Consider a hypothetical experiment to compare placebo, ibuprofin and naproxen for their effects on blood pressure.   One option is to pick a group of volunteers for placebo, a group of volunteers for ibuprofin, and a group of volunteers for naproxen.   One advantage is that the number of individual in each group does not have to be exactly the same; Anova analysis of one variable considers only the average and standard deviation of each group.
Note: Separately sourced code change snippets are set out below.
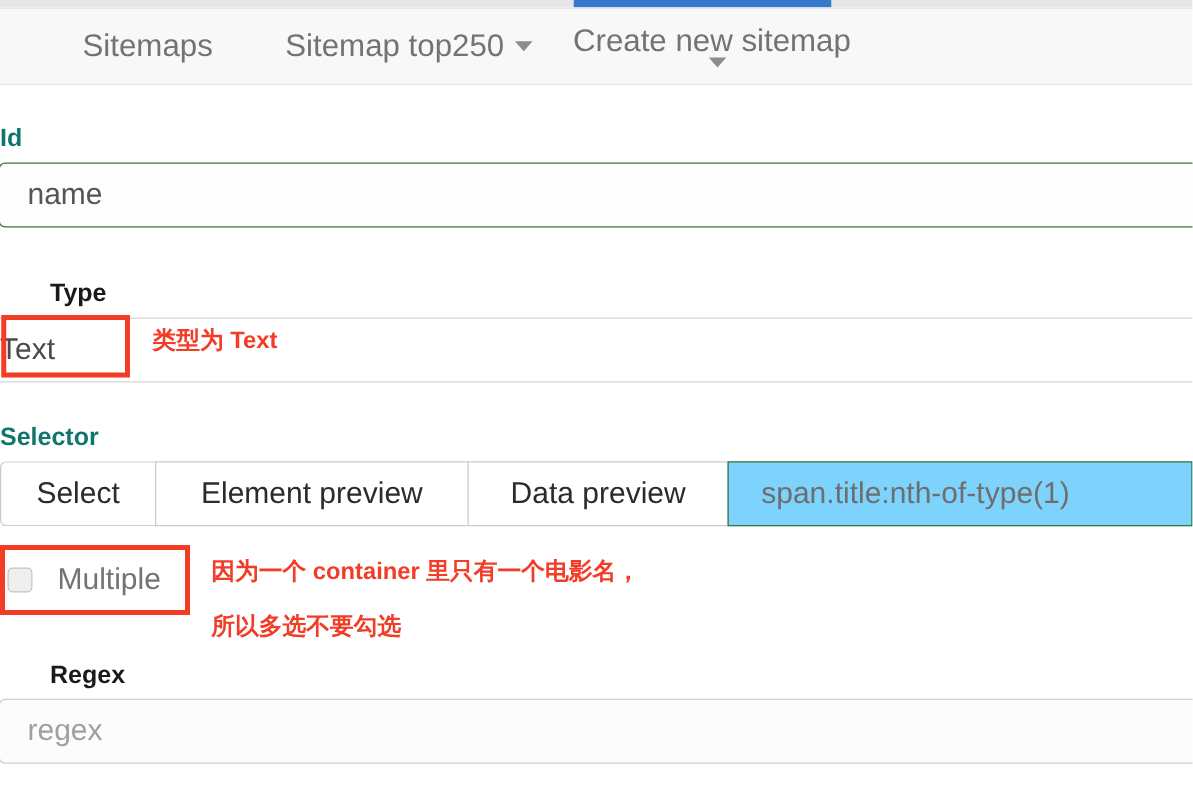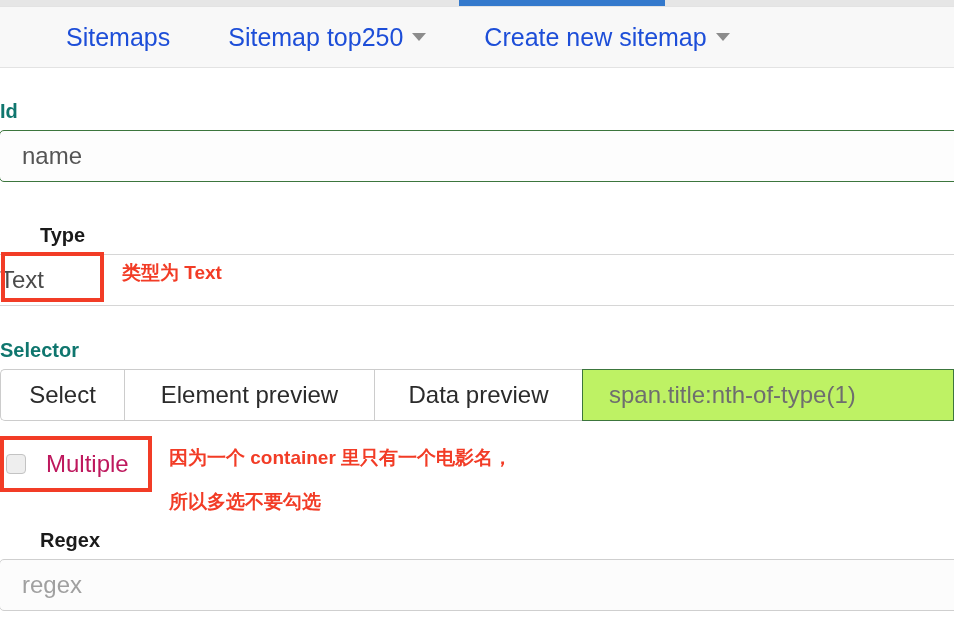"Sitemaps" .nav-item { color: #1d4ed8 -> #737373 }
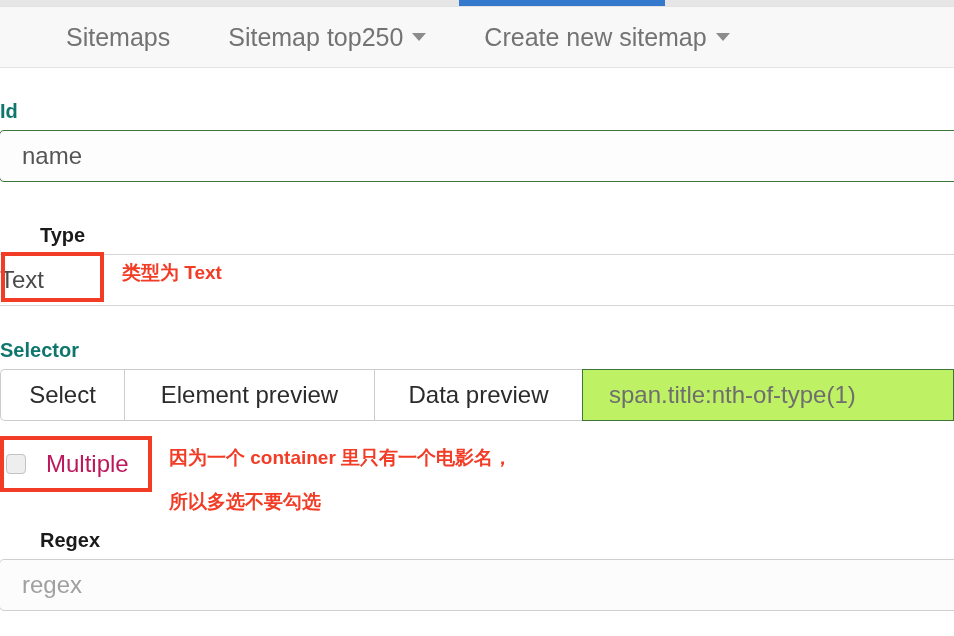"Create new sitemap" .nav-item.createnew { flex-direction: none -> column; margin-left: 58px -> 32px }
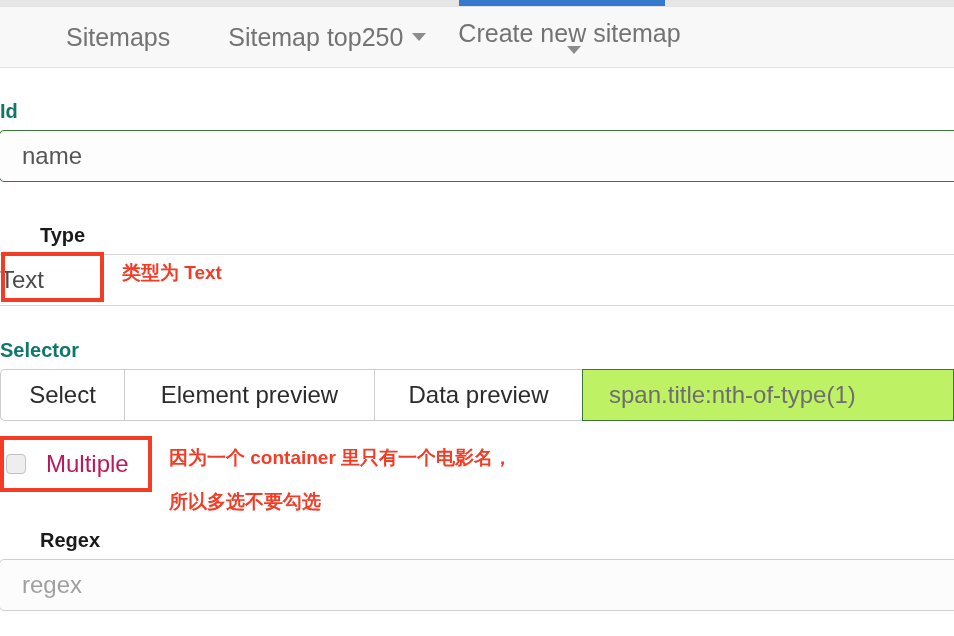"span.title:nth-of-type(1)" .selector-input { background: #bef264 -> #7dd3fc }
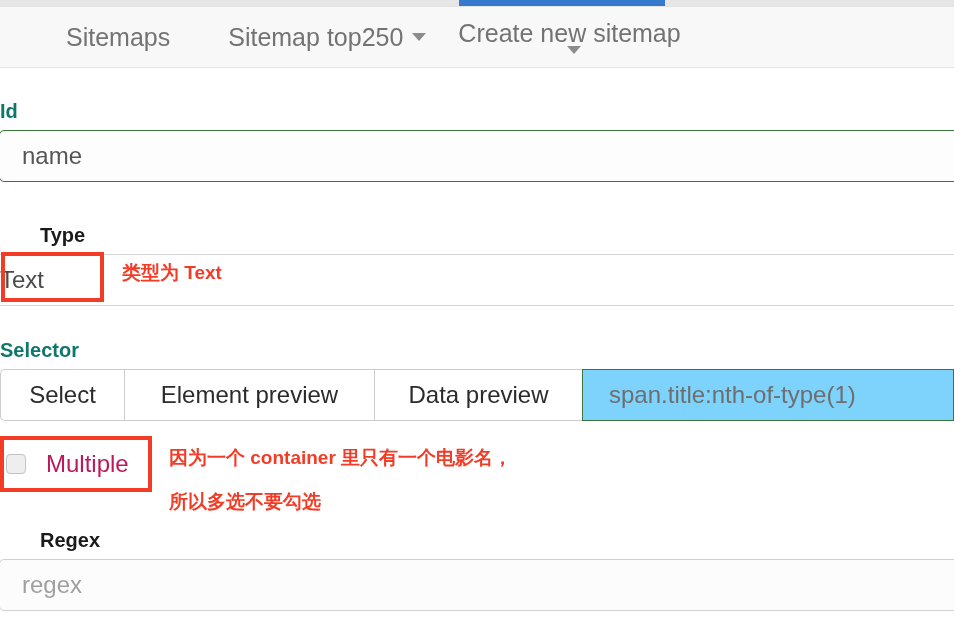"Multiple" .check-label { color: #be185d -> #737373 }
However because there may be a wide spread in blood pressures between individuals, a small effect due to treatment may be masked by the difference in the average between groups just due to the random assignment of individuals to groups.

An alternative that is likely to work better is to take baseline pressure for a group of individuals, treat them with naproxen for one week, measure the same patients again, allow some time to pass, then repeat with ibuprofin.    In that way, each patient serves as their own control.

The latter experiment is known as Anova with Repeated Measures, and can be considered a special case of multi-variate Anova.   Each combination of a patient and a treatment is a separate sample, with the list of samples having two variables defined, one being the treatment and the other being the individual ID.    A sample sheet for such an experiment would look like

To take advantage of patients being their own controls in the differential analysis, select the variable "Treatment" as a primary variable, and "Patient ID" as a control variable in the variable analysis menu.

Mathematically, the consequence is that when the workbench computes the ratio between the within-group variation and the between-group variation in order to assess signifance of the difference between means, the within-group variation for each treatment group is corrected by the between-patient variation.   As a result, the significance of any result will be enhanced.   The "signal to noise ratio" is improved by eliminating a source of noise, namely, the variation between patients.

If there are several such variables, for instance, patient ID, and "blood pressure taken in the morning" vs "blood pressure taken in the evening", and capsule / tablet, all such variables can be treated as a control variables.

A disadvantage of such a design relative to the simple design is that the matrix of patients and treatments must be fully populated - that is, every treatment must have every patient and every patient must have tried all the treatments.   Any patient who missed a treatment, or who wasn't measured prior to treatment, should be dropped.    If not, the workbench will warn and drop back to single-variable Anova.

There should also be more than one entry in each sub-group, in order to define within-group variance.  There is no requirement that the number of replicates in each experimental cell needs to be the same.  For instance, in the above example, Harry could have 5 BP measurements with ibuprofin and 3 BP measurements with naproxen.